## What you have to do
Give back exactly the line that contains "also a few custom options." and all the lines after it in the records below, to the very last, with no other output.

Content starts

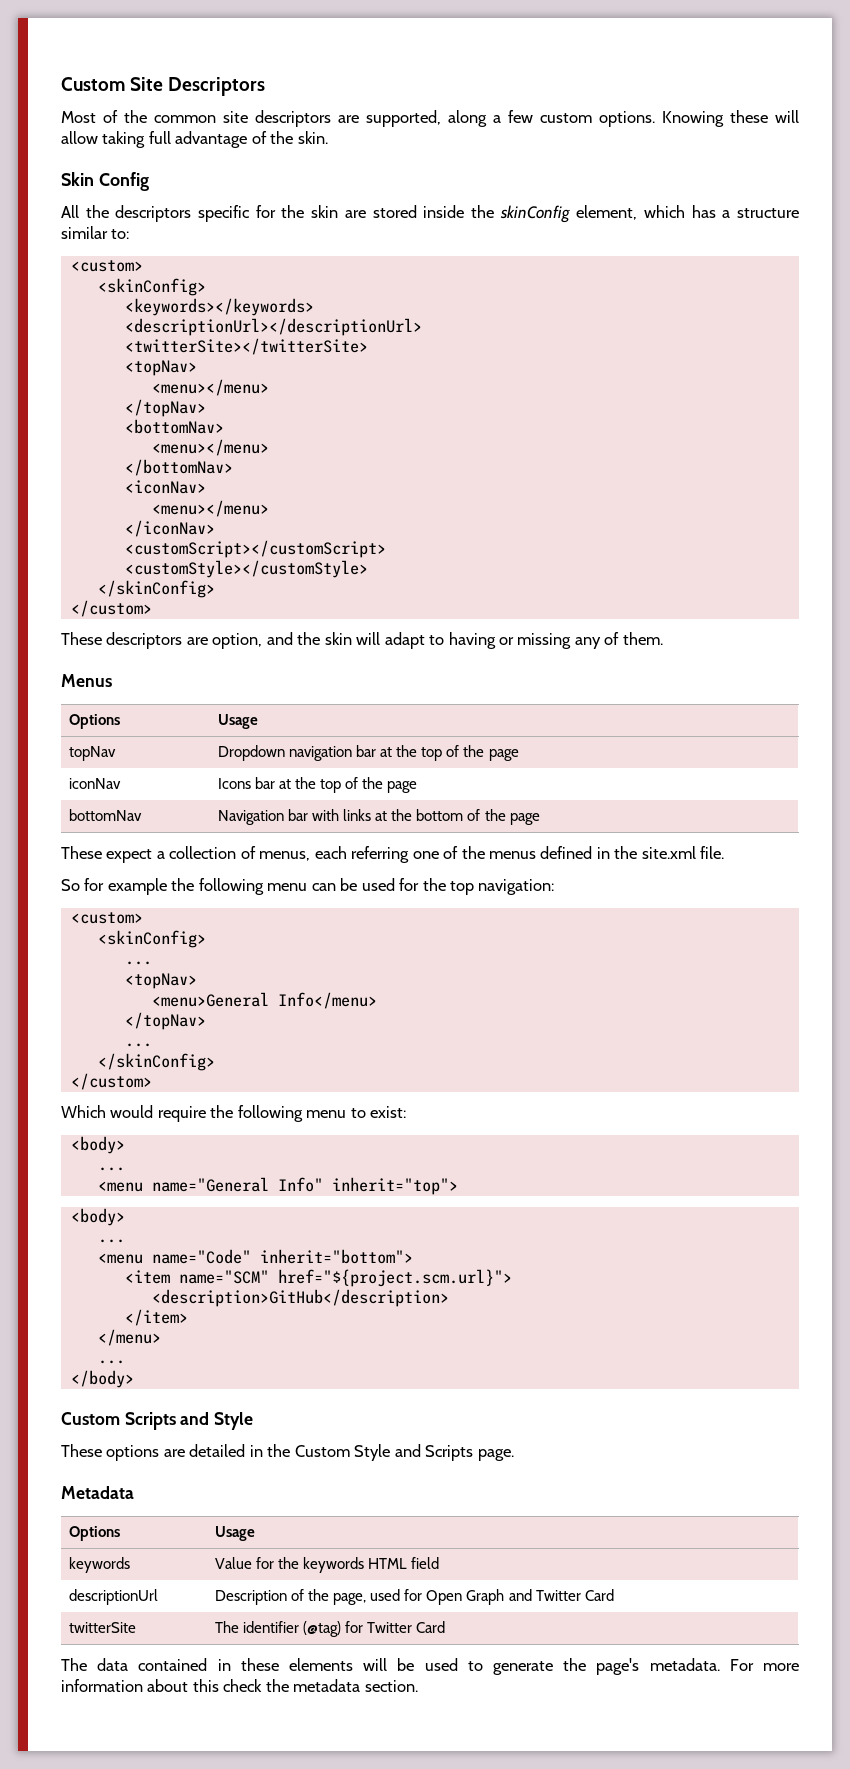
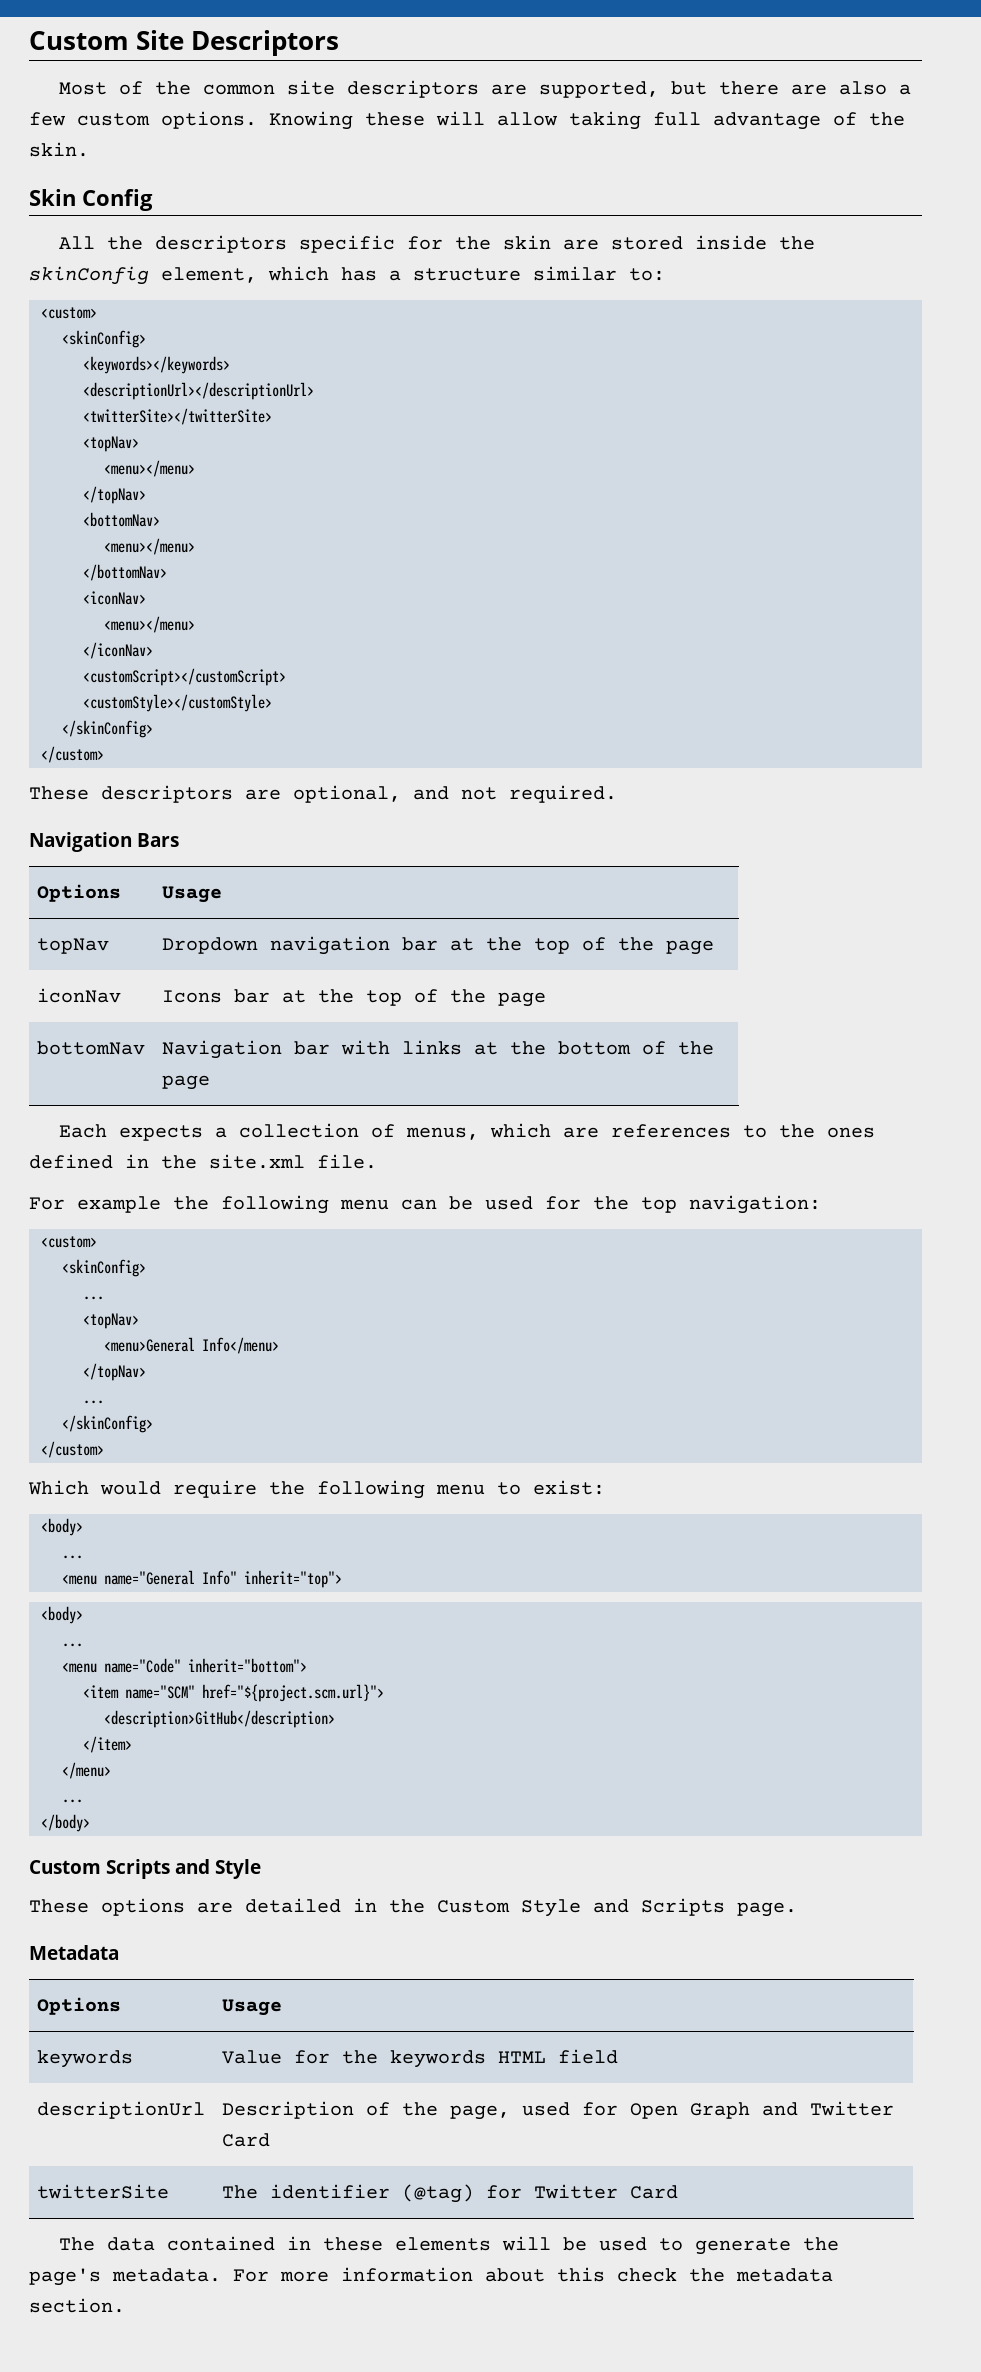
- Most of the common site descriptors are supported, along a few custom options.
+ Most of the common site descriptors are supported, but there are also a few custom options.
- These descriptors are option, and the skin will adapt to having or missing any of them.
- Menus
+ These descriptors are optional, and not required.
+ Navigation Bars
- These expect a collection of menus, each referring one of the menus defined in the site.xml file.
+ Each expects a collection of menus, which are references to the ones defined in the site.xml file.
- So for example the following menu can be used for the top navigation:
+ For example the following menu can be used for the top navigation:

Content ends

## Response to this task
+ Most of the common site descriptors are supported, but there are also a few custom options.
- These descriptors are option, and the skin will adapt to having or missing any of them.
- Menus
+ These descriptors are optional, and not required.
+ Navigation Bars
- These expect a collection of menus, each referring one of the menus defined in the site.xml file.
+ Each expects a collection of menus, which are references to the ones defined in the site.xml file.
- So for example the following menu can be used for the top navigation:
+ For example the following menu can be used for the top navigation:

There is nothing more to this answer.